I will just give a basic philosophical thought that may help to put in perspective the many possibilities.

There is no unique truly best way of doing this. Different ways of doing it have different implications, and which of these are more or less desirable can neither be determined by the data nor by mathematical/statistical theory. It depends on what the user wants and how results are to be used. Rankings between rating distributions are constructed rather than "truly existing". They can be interpreted as "estimators of an existing unique true ranking" in a model framework, but more than one such framework is possible, and within such a framework the idea of an "unique true ranking" is still an implicit construction of the formal setup.
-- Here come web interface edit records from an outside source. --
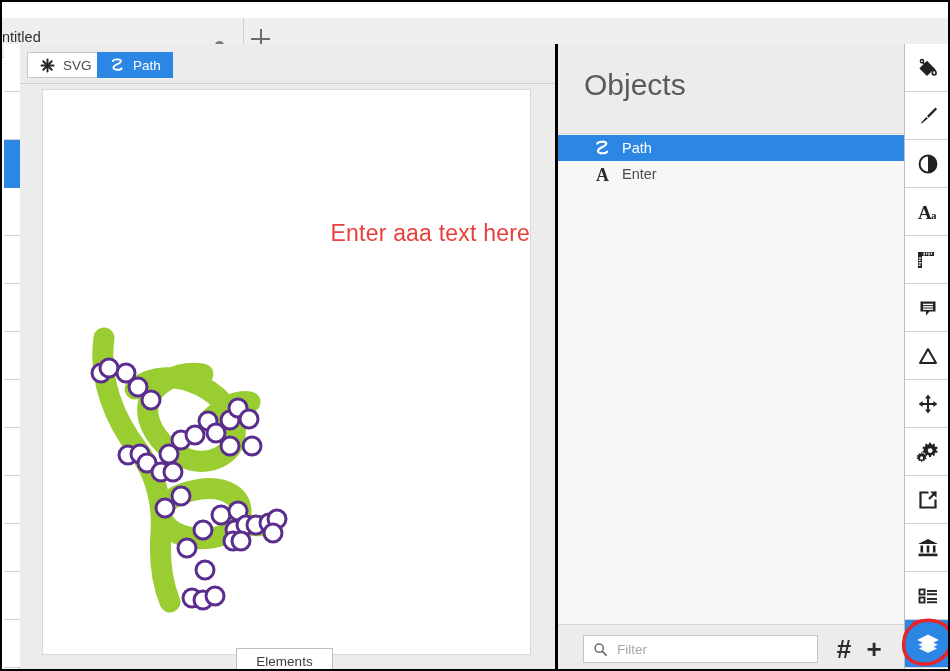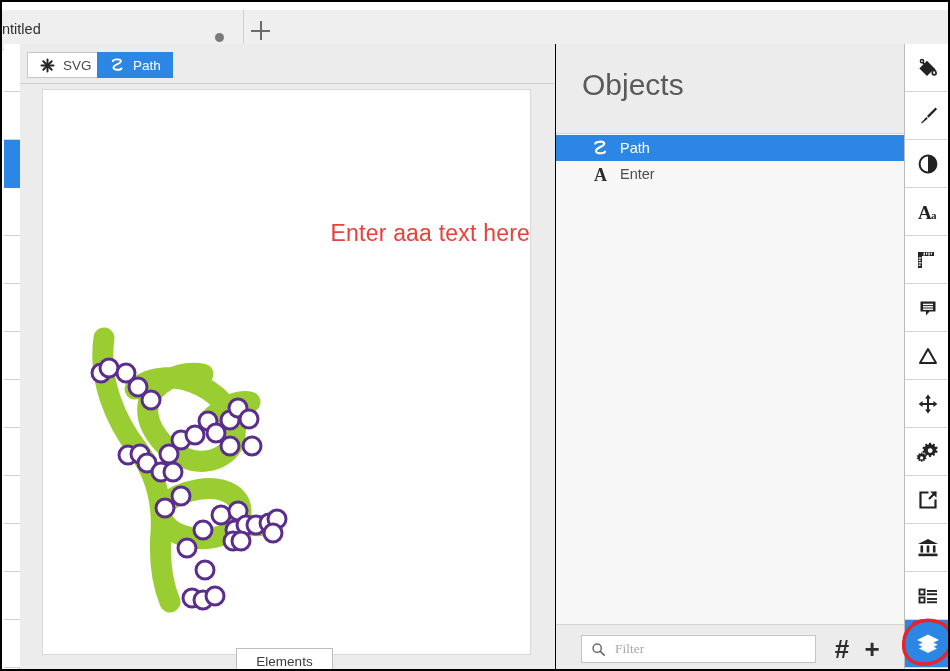"ntitled" .tabstrip { top: 8px -> 16px }
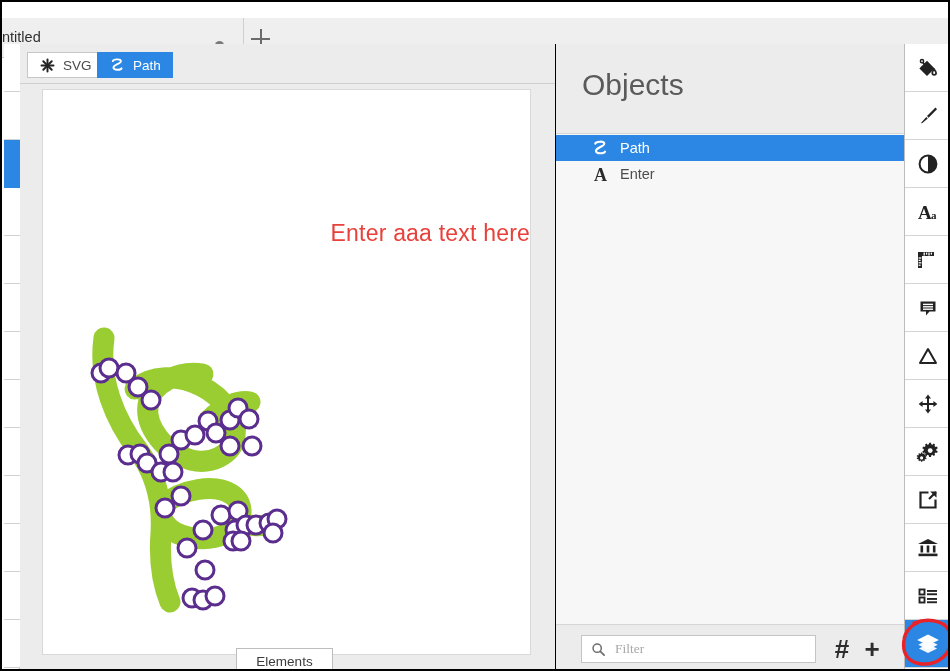"Objects" .objpanel { border-left: 1px solid #000000 -> 3px solid #000000 }
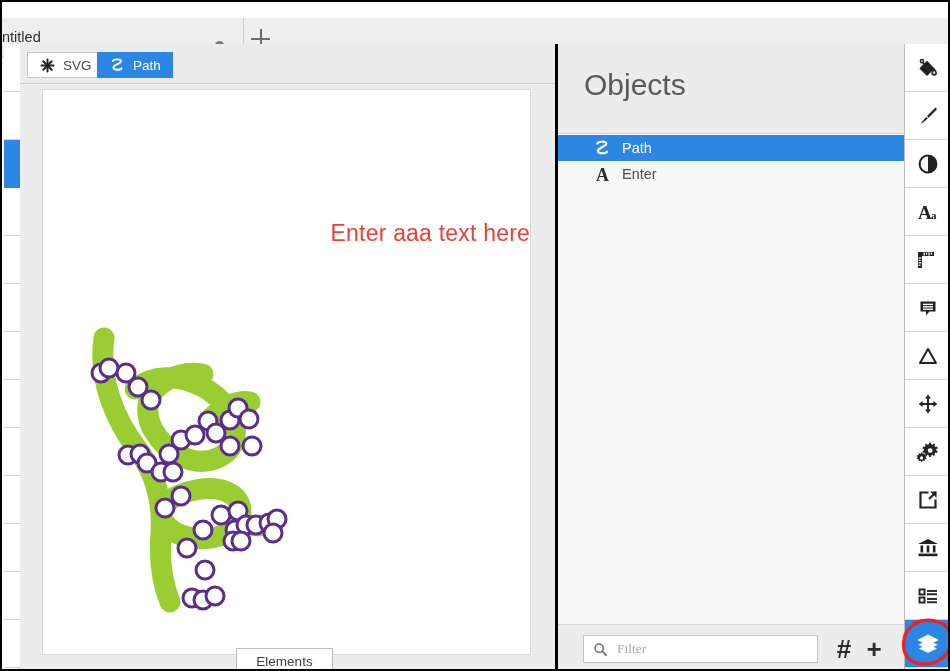"Filter" .filterbox input { font-family: Liberation Serif, serif -> Liberation Sans, sans-serif }
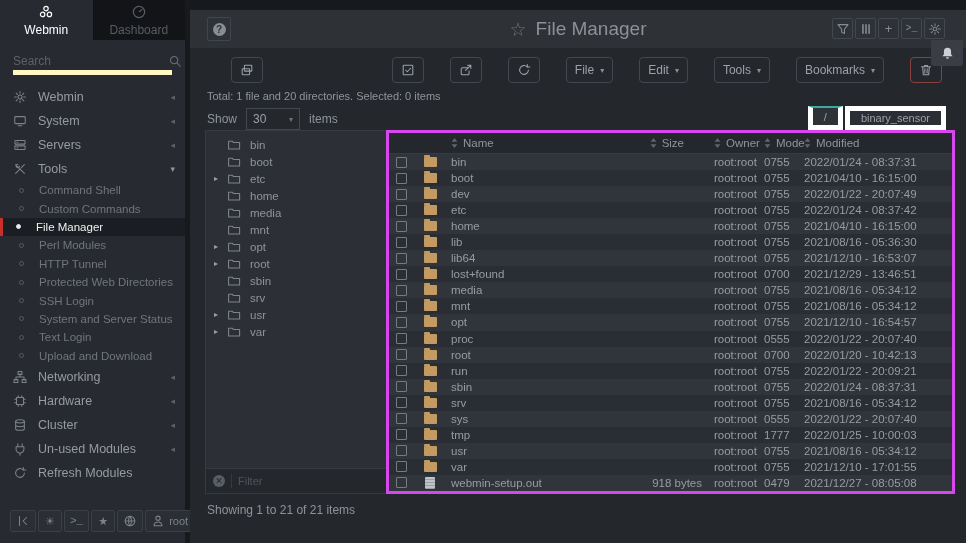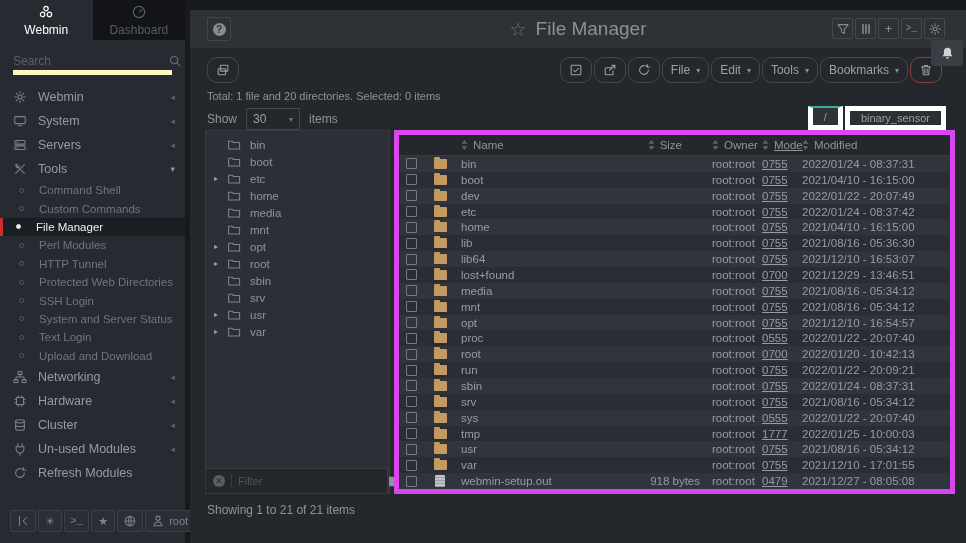"File" .tb-btn { border-radius: 10px -> 4px; margin-left: none -> 24px }
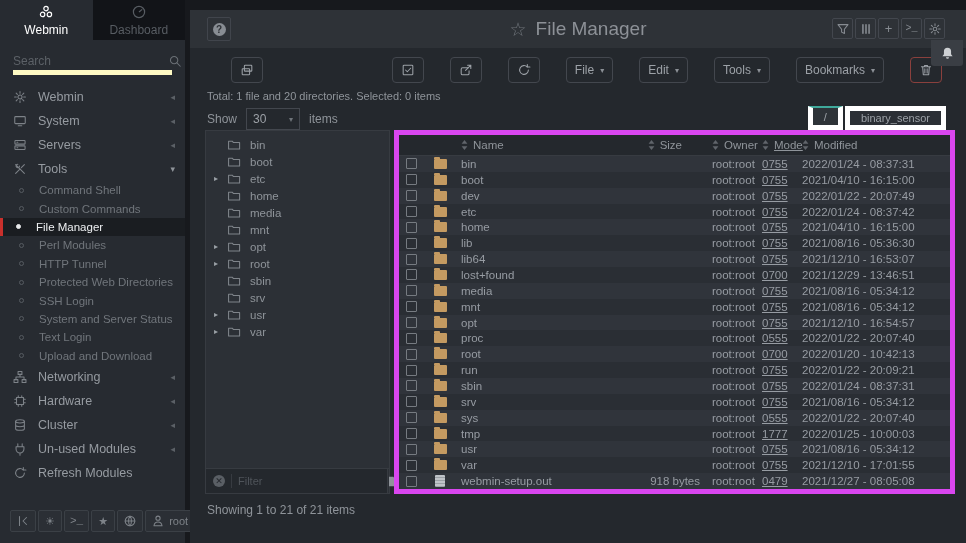"Name" .table-panel { border: 5px solid #d946ef -> 3px solid #d946ef; left: 204px -> 196px }
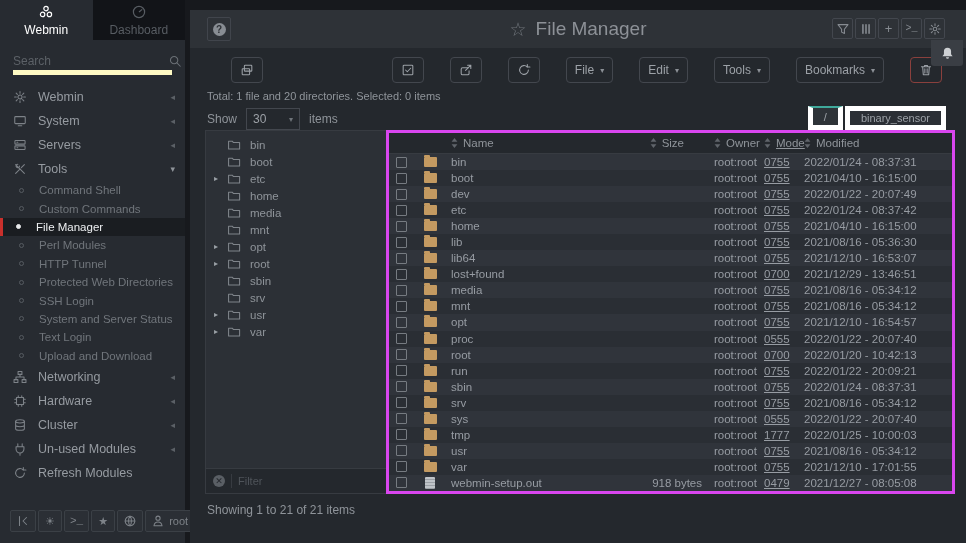"Mode" .c-mode { text-decoration: underline -> none }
For example, as I outlined in the headline - one product has an excellent rating based on a small number of reviewers, the other has a slightly worse rating but still good, however it relies on a large number of reviews.

How to decide this may for example depend on what number of customers is required to make a product profitable. The question here is whether the "small number of reviewers" is so small that it makes you assume that the number of actual customers it points to is far from making the product profitable (involving also assumptions about how the number of reviewers relates to the number of customers). But then if we're talking ratings of films and we are film critics and not concerned about profit, this consideration may not be important. Another consideration is mean vs. variance and how difficult we want to make it for new products to achieve high ranks based on low reviewer numbers (as it often takes time until reviews come in). If we want a list where everything listed is rated very reliably, we need to demand a large number of reviewers to hold variance down. But then new products may not have a chance to be seen. If we want a list that gives interested people recommendations for trying out new good stuff, we may be happy with new products raising to the top early, and it'd be OK if many of them disappear from the top later when more raters rate it.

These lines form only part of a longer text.